Management at a Walmart-contracted warehouse in Indiana told workers to
stay on the job even as the temperature plunged during the polar vortex deep freeze and the county government declared a state of emergency:
Linc labor strife escalated during a Sunday evening shift on January 5, after county officials declared a state of emergency due to extreme weather, ordering non-emergency vehicles off the road. Organizers say employees of Linc and its sub-contractors were working in temperatures of negative 15 degrees, as worsening weather meant mounting risks if they were required to stay until the scheduled late-night end of their shift.
[Linc employee Dion] Stammis told Salon that he and other employees repeatedly went to management that evening seeking permission to leave early, but were rebuffed. “We’re like, ‘What’s going on, the whole world is shutting down outside,’” said Stammis. “He’s like, ‘No, get back to work, we’ve got to work until we finish everything.’” [...]
After being repeatedly turned away, Stammis said, workers took up a more dramatic form of protest: “Basically we all stopped work.” Instead of moving goods, Stammis told Salon, nearly all of the dozen employees on site started looking up weather info on their cell phones as ammunition to collectively confront their boss. Seeing what was happening, Stammis said, their boss came over and told them to finish up certain tasks and then “get the hell out of here,” a few hours before the end of their scheduled shift. Management also shut down the warehouse all day on January 6.

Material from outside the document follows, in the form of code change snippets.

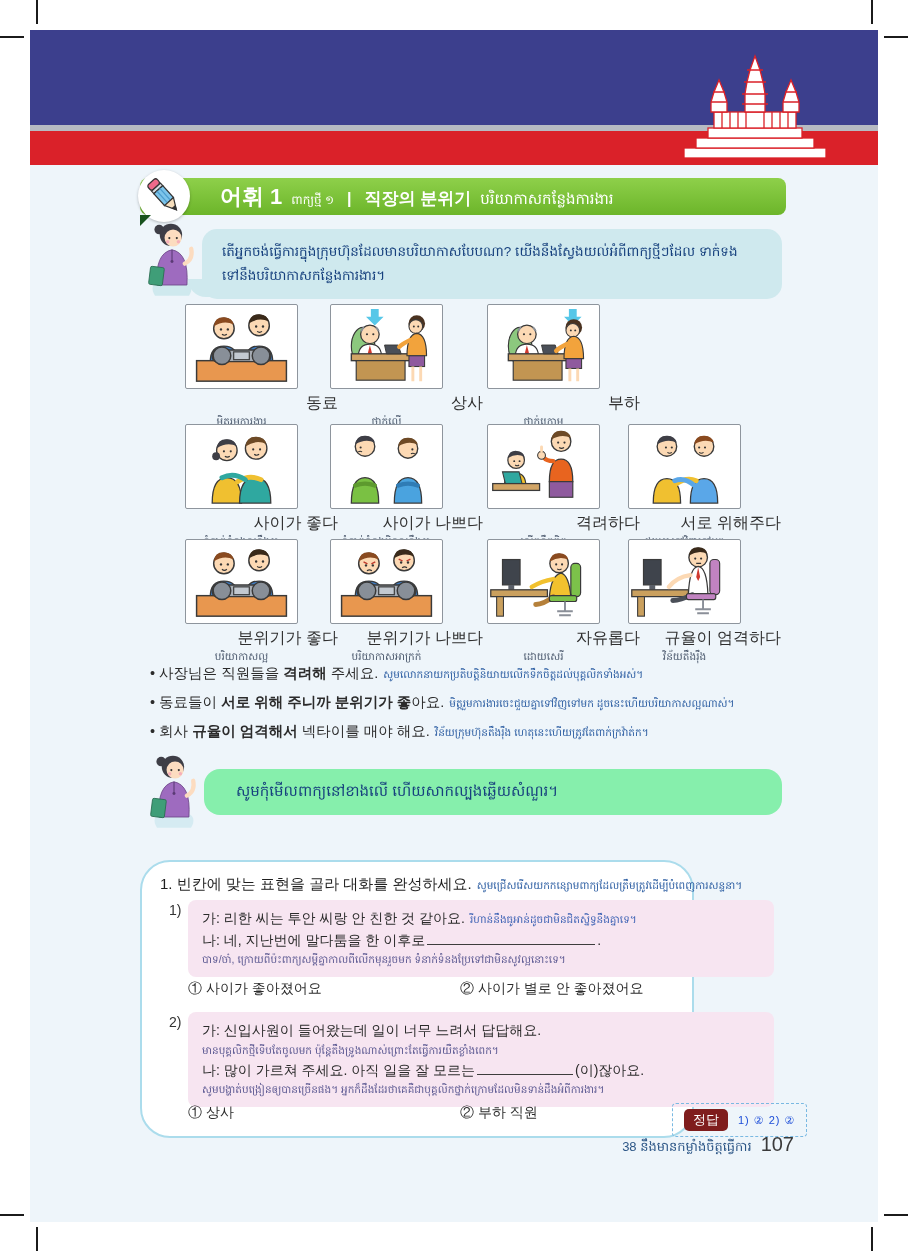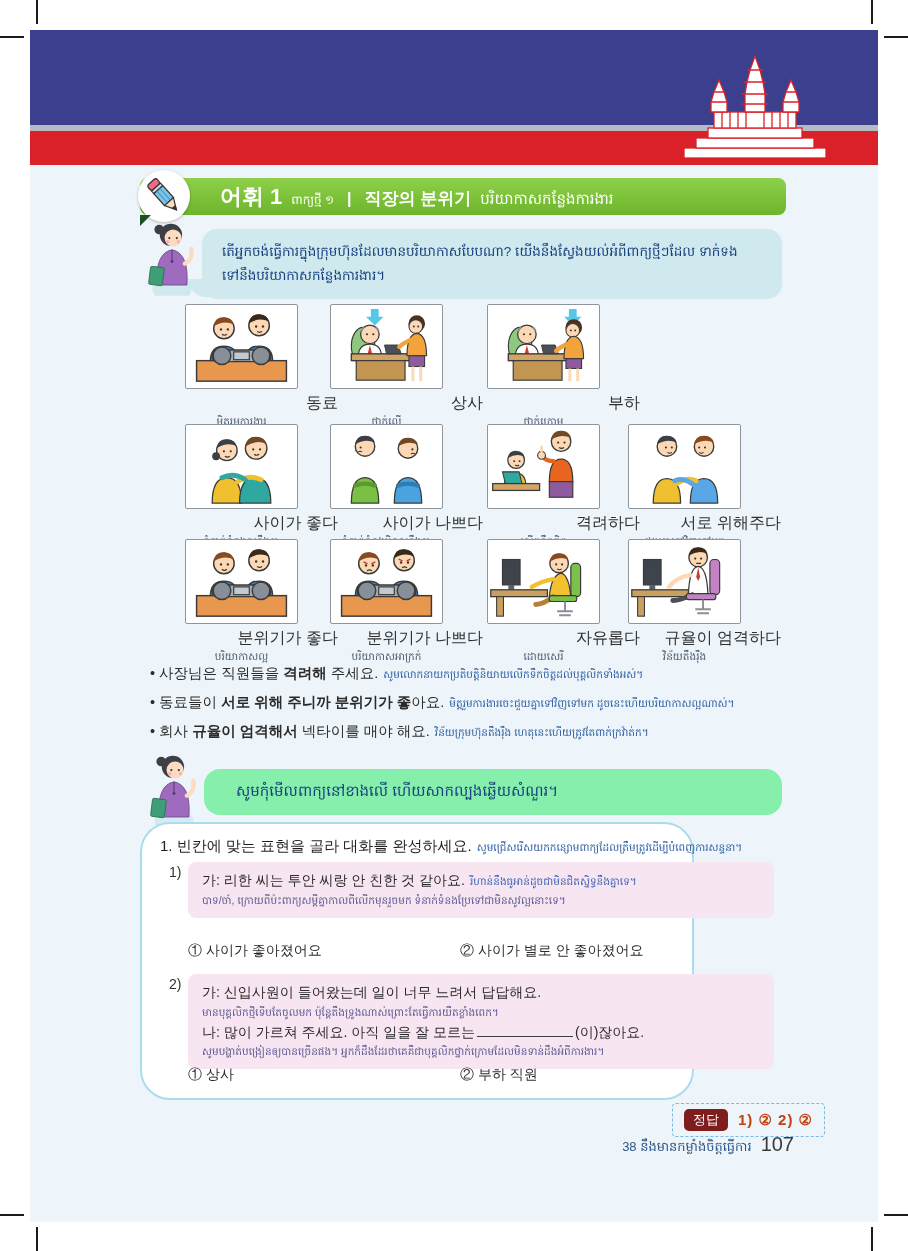"1. 빈칸에 맞는 표현을 골라" .exercise { top: 657px -> 695px }
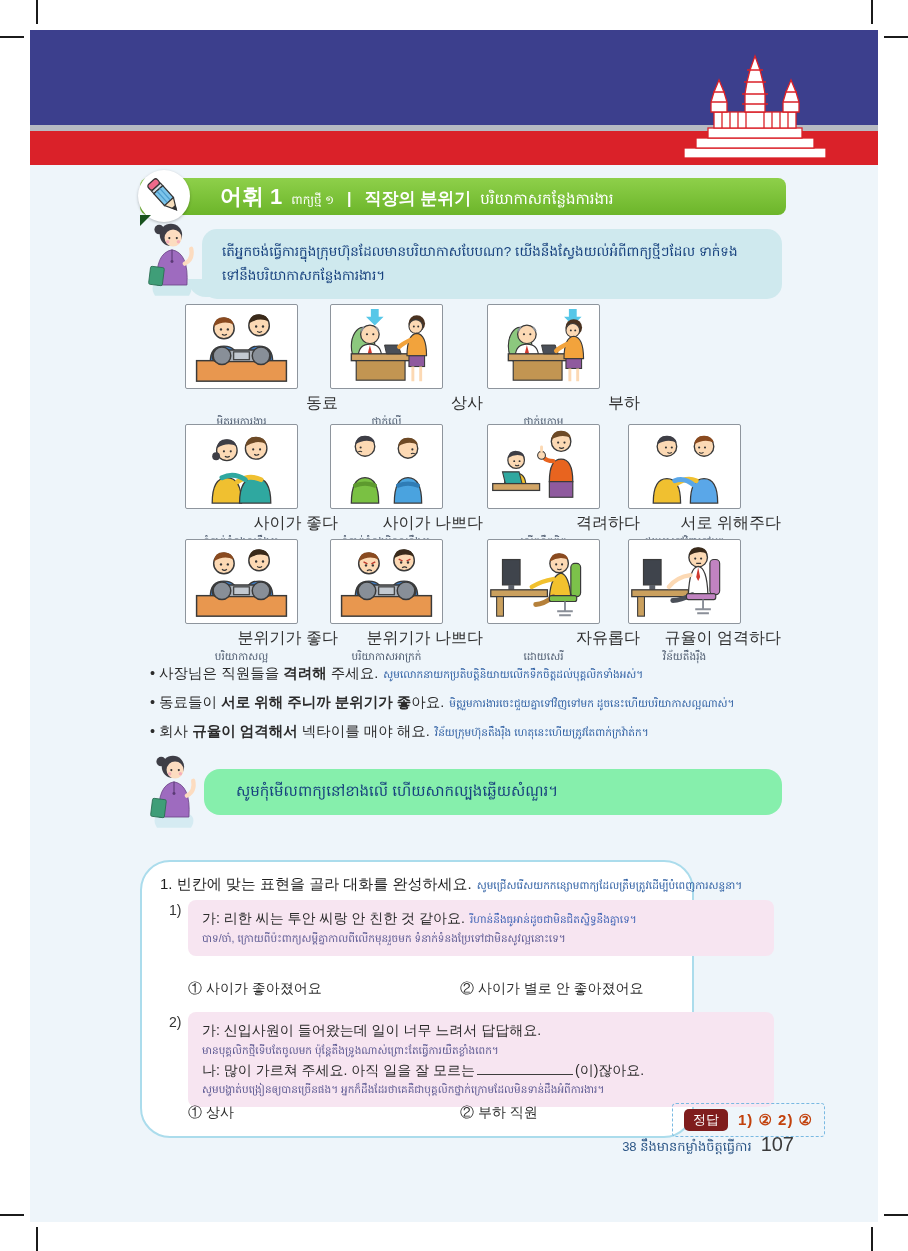"나: 네, 지난번에 말다툼을 한" div { html: none -> <div> <span>나: 네, 지난번에 말다툼을 한 이후로</span><span></span><span>.</span> </div> }
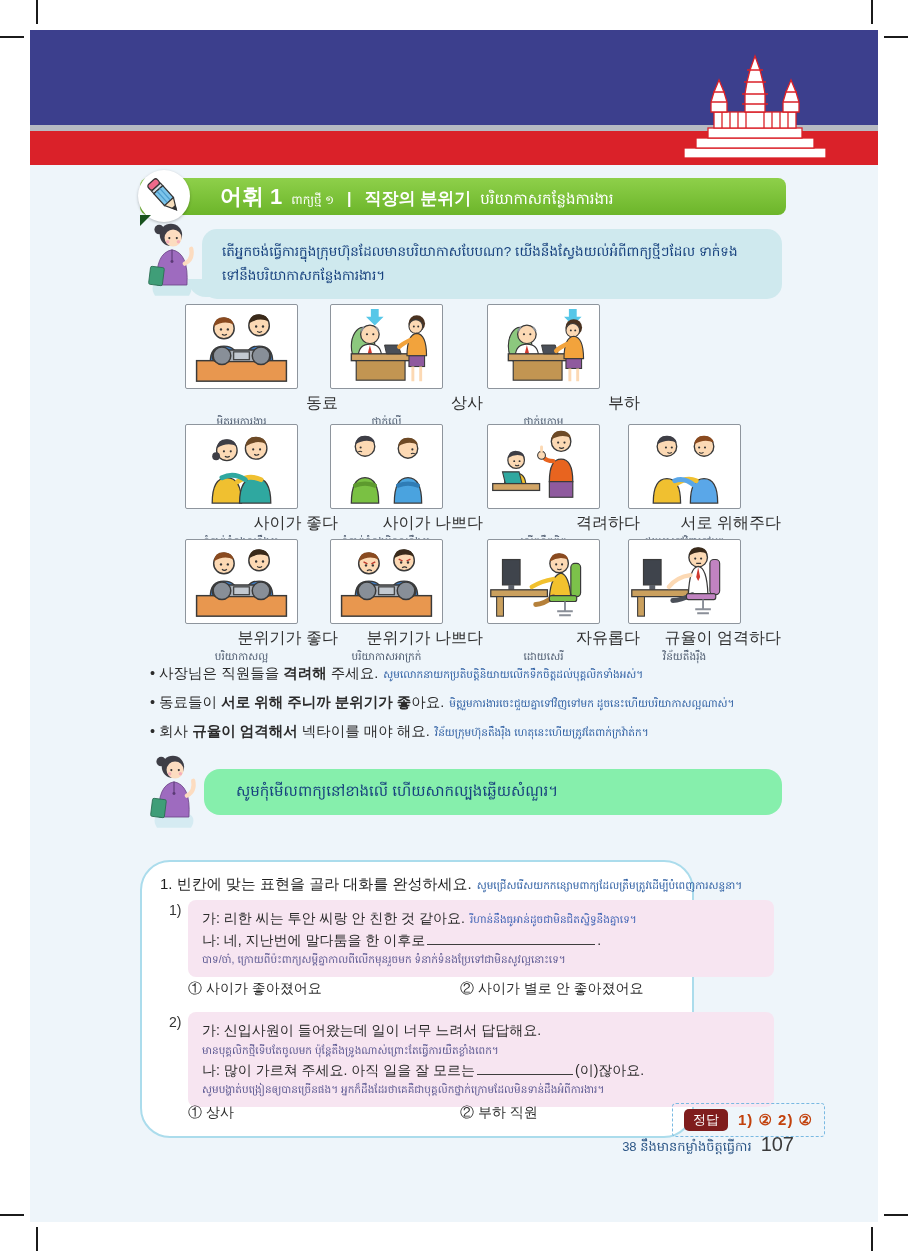"1) ② 2) ②" .answer .val { color: #c2410c -> #1d4ed8; font-size: 15px -> 11px; font-weight: bold -> none }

Walmart has its predictable "the contractor employs the workers and makes the decisions" plausible deniability, but an organizer for the Warehouse Workers Organizing Committee told Salon's Josh Eidelson that the warehouse "had torpedo [gas] heaters before Wal-Mart got the contract," at which point the heaters were removed. And when terrible conditions are widespread in Walmart warehouses, no matter which logistics company or staffing agency directly employs the workers, you start to connect the dots and realize that Walmart is the common factor.